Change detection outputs
* * * *
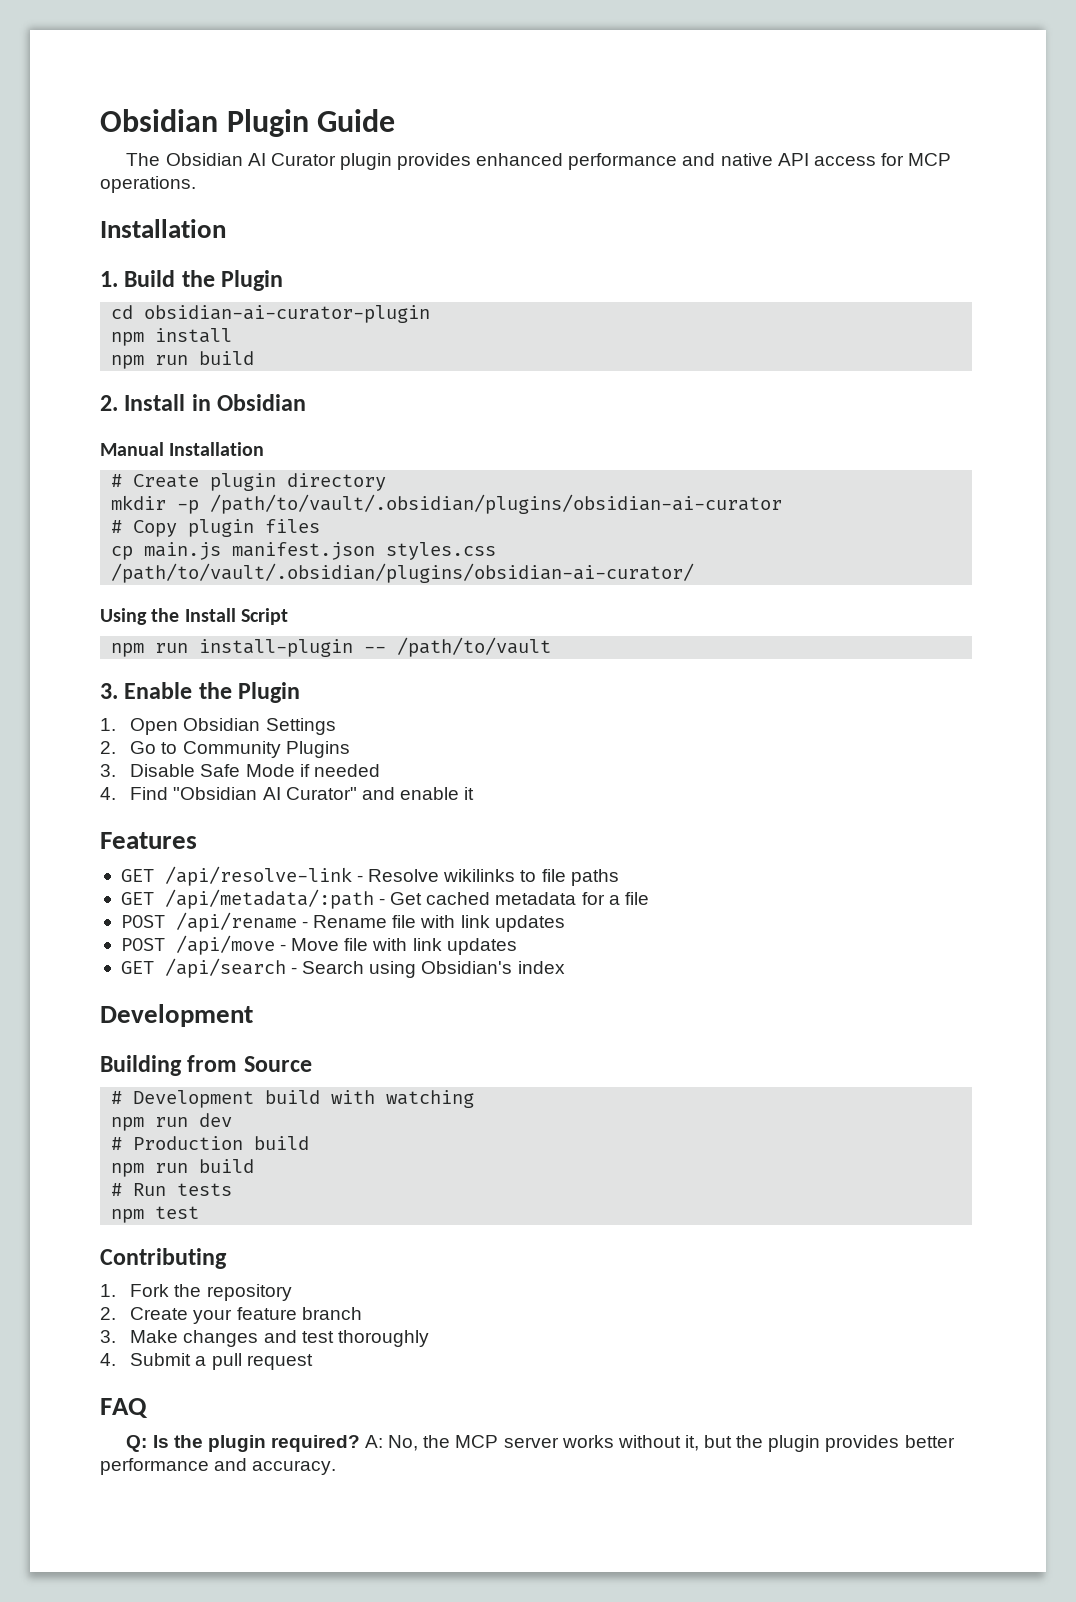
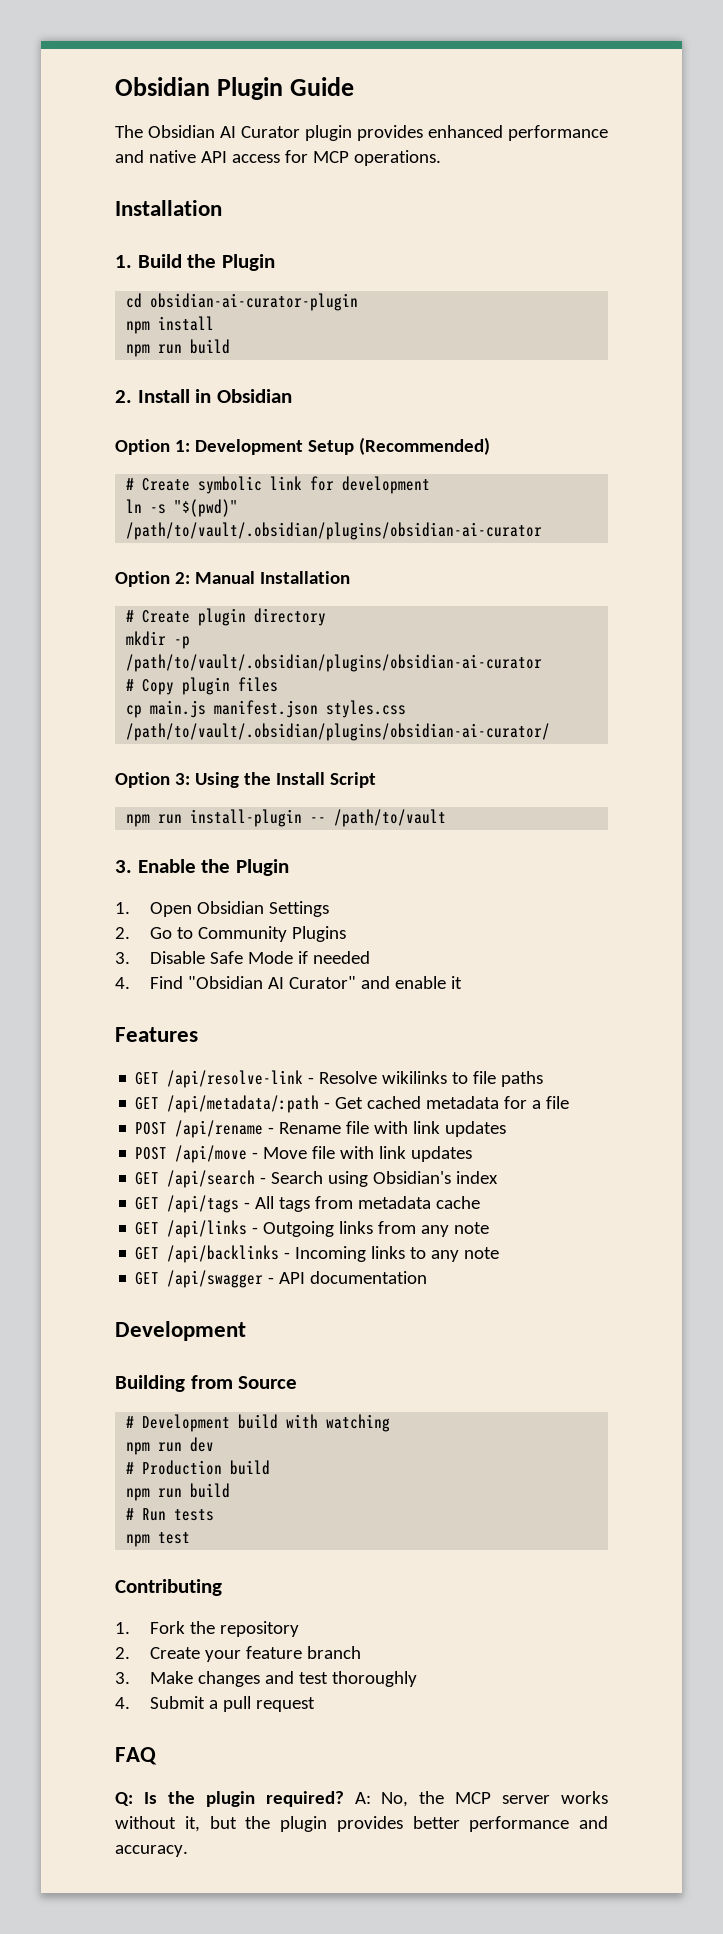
- Manual Installation
+ Option 1: Development Setup (Recommended)
+ # Create symbolic link for development
+ ln -s "$(pwd)" /path/to/vault/.obsidian/plugins/obsidian-ai-curator
+ Option 2: Manual Installation
- Using the Install Script
+ Option 3: Using the Install Script
+ GET /api/tags - All tags from metadata cache
+ GET /api/links - Outgoing links from any note
+ GET /api/backlinks - Incoming links to any note
+ GET /api/swagger - API documentation

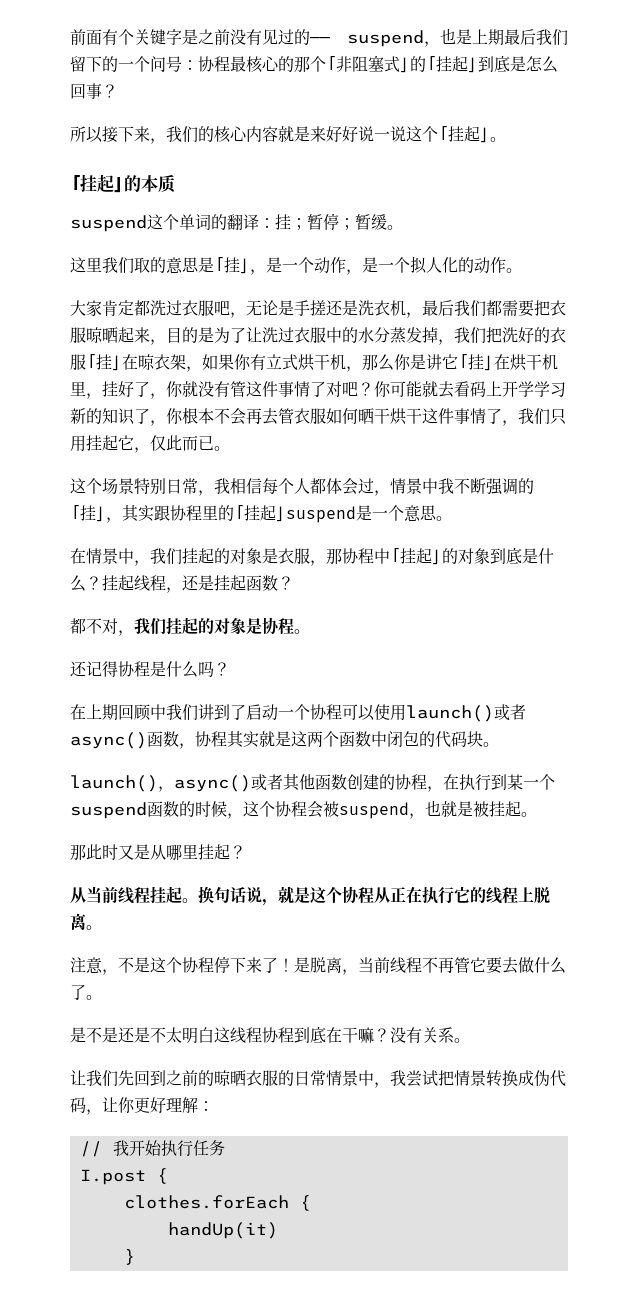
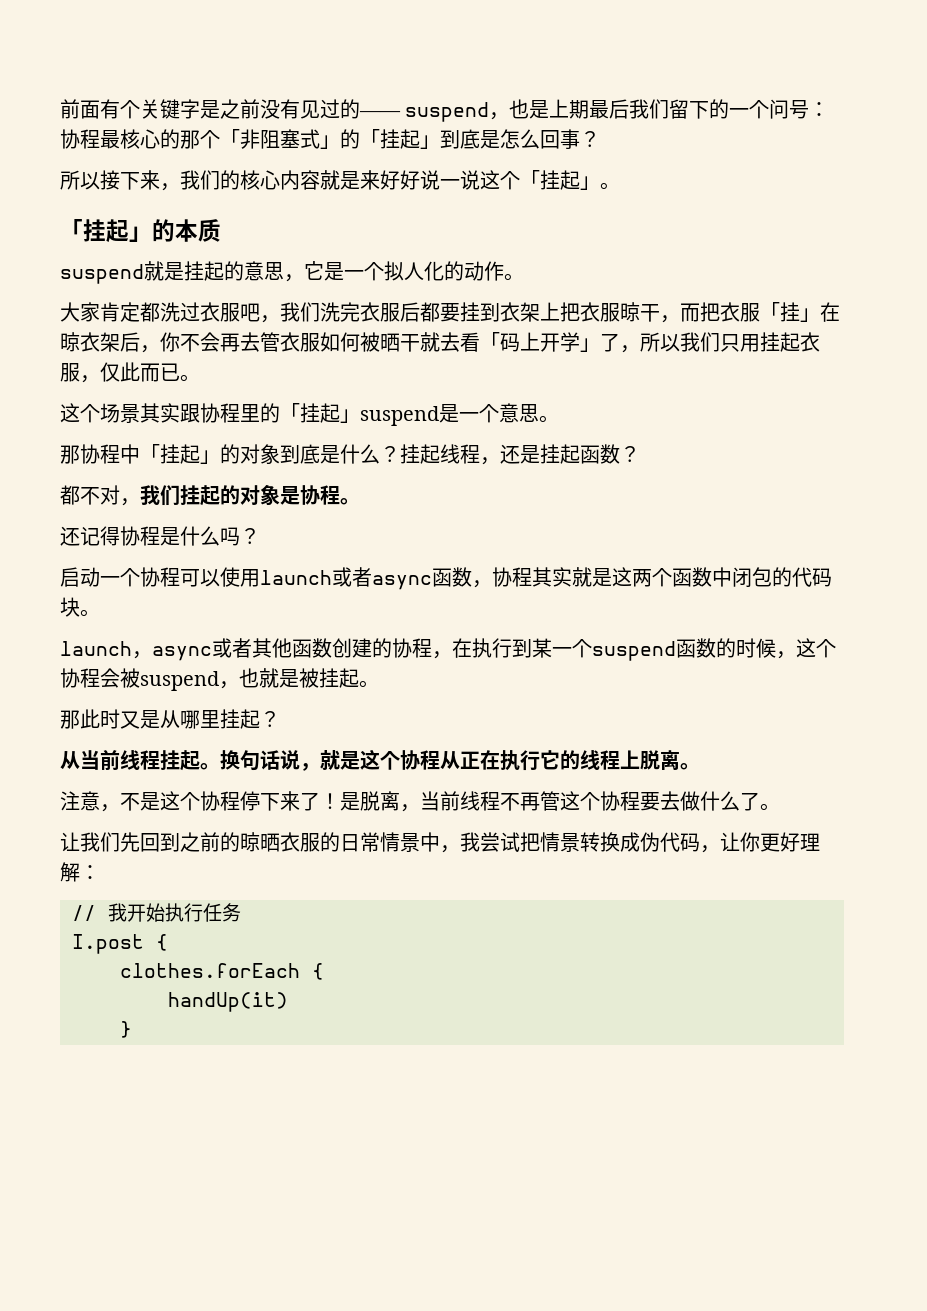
- suspend这个单词的翻译：挂；暂停；暂缓。
- 这里我们取的意思是「挂」，是一个动作，是一个拟人化的动作。
+ suspend就是挂起的意思，它是一个拟人化的动作。
- 大家肯定都洗过衣服吧，无论是手搓还是洗衣机，最后我们都需要把衣服晾晒起来，目的是为了让洗过衣服中的水分蒸发掉，我们把洗好的衣服「挂」在晾衣架，如果你有立式烘干机，那么你是讲它「挂」在烘干机里，挂好了，你就没有管这件事情了对吧？你可能就去看码上开学学习新的知识了，你根本不会再去管衣服如何晒干烘干这件事情了，我们只用挂起它，仅此而已。
+ 大家肯定都洗过衣服吧，我们洗完衣服后都要挂到衣架上把衣服晾干，而把衣服「挂」在晾衣架后，你不会再去管衣服如何被晒干就去看「码上开学」了，所以我们只用挂起衣服，仅此而已。
- 这个场景特别日常，我相信每个人都体会过，情景中我不断强调的「挂」，其实跟协程里的「挂起」suspend是一个意思。
+ 这个场景其实跟协程里的「挂起」suspend是一个意思。
- 在情景中，我们挂起的对象是衣服，那协程中「挂起」的对象到底是什么？
+ 那协程中「挂起」的对象到底是什么？
- 在上期回顾中我们讲到了启动一个协程可以使用launch()或者async()函数，协程其实就是这两个函数中闭包的代码块。
+ 启动一个协程可以使用launch或者async函数，协程其实就是这两个函数中闭包的代码块。
- launch()，async()或者其他函数创建的协程，在执行到某一个suspend函数的时候，这个协程会被suspend，也就是被挂起。
+ launch，async或者其他函数创建的协程，在执行到某一个suspend函数的时候，这个协程会被suspend，也就是被挂起。
- 是脱离，当前线程不再管它要去做什么了。
+ 是脱离，当前线程不再管这个协程要去做什么了。
- 是不是还是不太明白这线程协程到底在干嘛？没有关系。

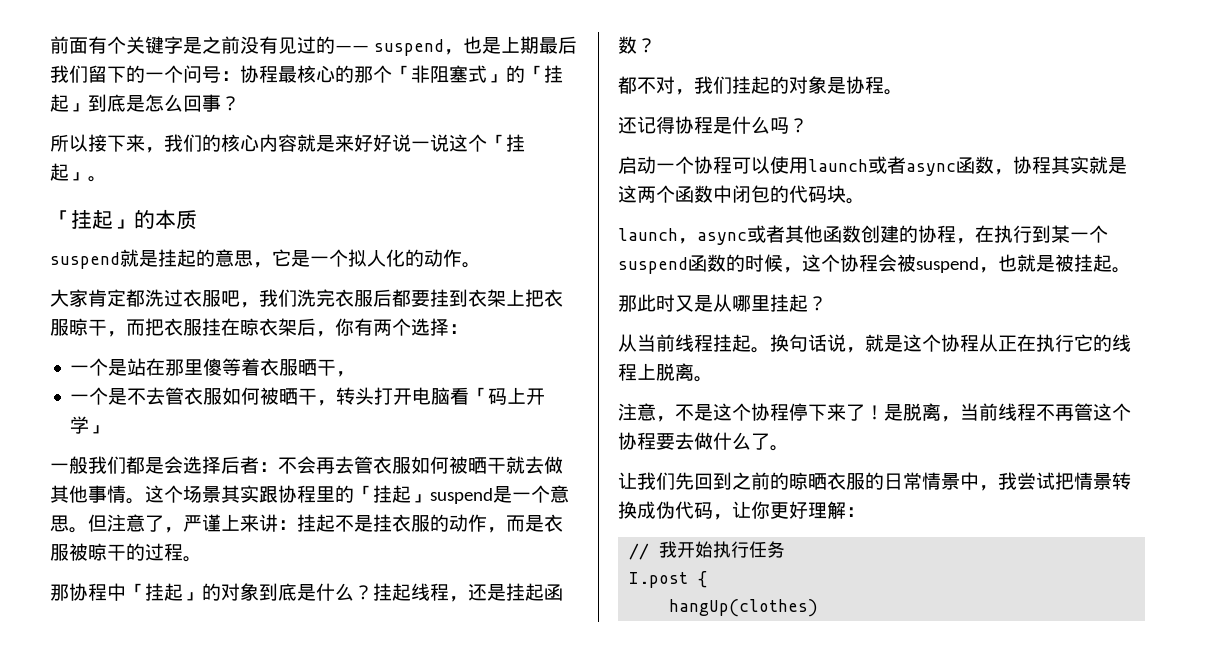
- 大家肯定都洗过衣服吧，我们洗完衣服后都要挂到衣架上把衣服晾干，而把衣服「挂」在晾衣架后，你不会再去管衣服如何被晒干就去看「码上开学」了，所以我们只用挂起衣服，仅此而已。
- 这个场景其实跟协程里的「挂起」suspend是一个意思。
+ 大家肯定都洗过衣服吧，我们洗完衣服后都要挂到衣架上把衣服晾干，而把衣服挂在晾衣架后，你有两个选择：
+ 一个是站在那里傻等着衣服晒干，
+ 一个是不去管衣服如何被晒干，转头打开电脑看「码上开学」
+ 一般我们都是会选择后者：不会再去管衣服如何被晒干就去做其他事情。这个场景其实跟协程里的「挂起」suspend是一个意思。但注意了，严谨上来讲：挂起不是挂衣服的动作，而是衣服被晾干的过程。
- clothes.forEach {
- handUp(it)
- }
+ hangUp(clothes)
* * * *
## WORK INSTRUCTIONS
Each line carrying the string "大家肯定都洗过衣服吧" should be copied out from the entries.

## RESPONSE TO THE EXERCISE
- 大家肯定都洗过衣服吧，无论是手搓还是洗衣机，最后我们都需要把衣服晾晒起来，目的是为了让洗过衣服中的水分蒸发掉，我们把洗好的衣服「挂」在晾衣架，如果你有立式烘干机，那么你是讲它「挂」在烘干机里，挂好了，你就没有管这件事情了对吧？你可能就去看码上开学学习新的知识了，你根本不会再去管衣服如何晒干烘干这件事情了，我们只用挂起它，仅此而已。
+ 大家肯定都洗过衣服吧，我们洗完衣服后都要挂到衣架上把衣服晾干，而把衣服「挂」在晾衣架后，你不会再去管衣服如何被晒干就去看「码上开学」了，所以我们只用挂起衣服，仅此而已。
- 大家肯定都洗过衣服吧，我们洗完衣服后都要挂到衣架上把衣服晾干，而把衣服「挂」在晾衣架后，你不会再去管衣服如何被晒干就去看「码上开学」了，所以我们只用挂起衣服，仅此而已。
+ 大家肯定都洗过衣服吧，我们洗完衣服后都要挂到衣架上把衣服晾干，而把衣服挂在晾衣架后，你有两个选择：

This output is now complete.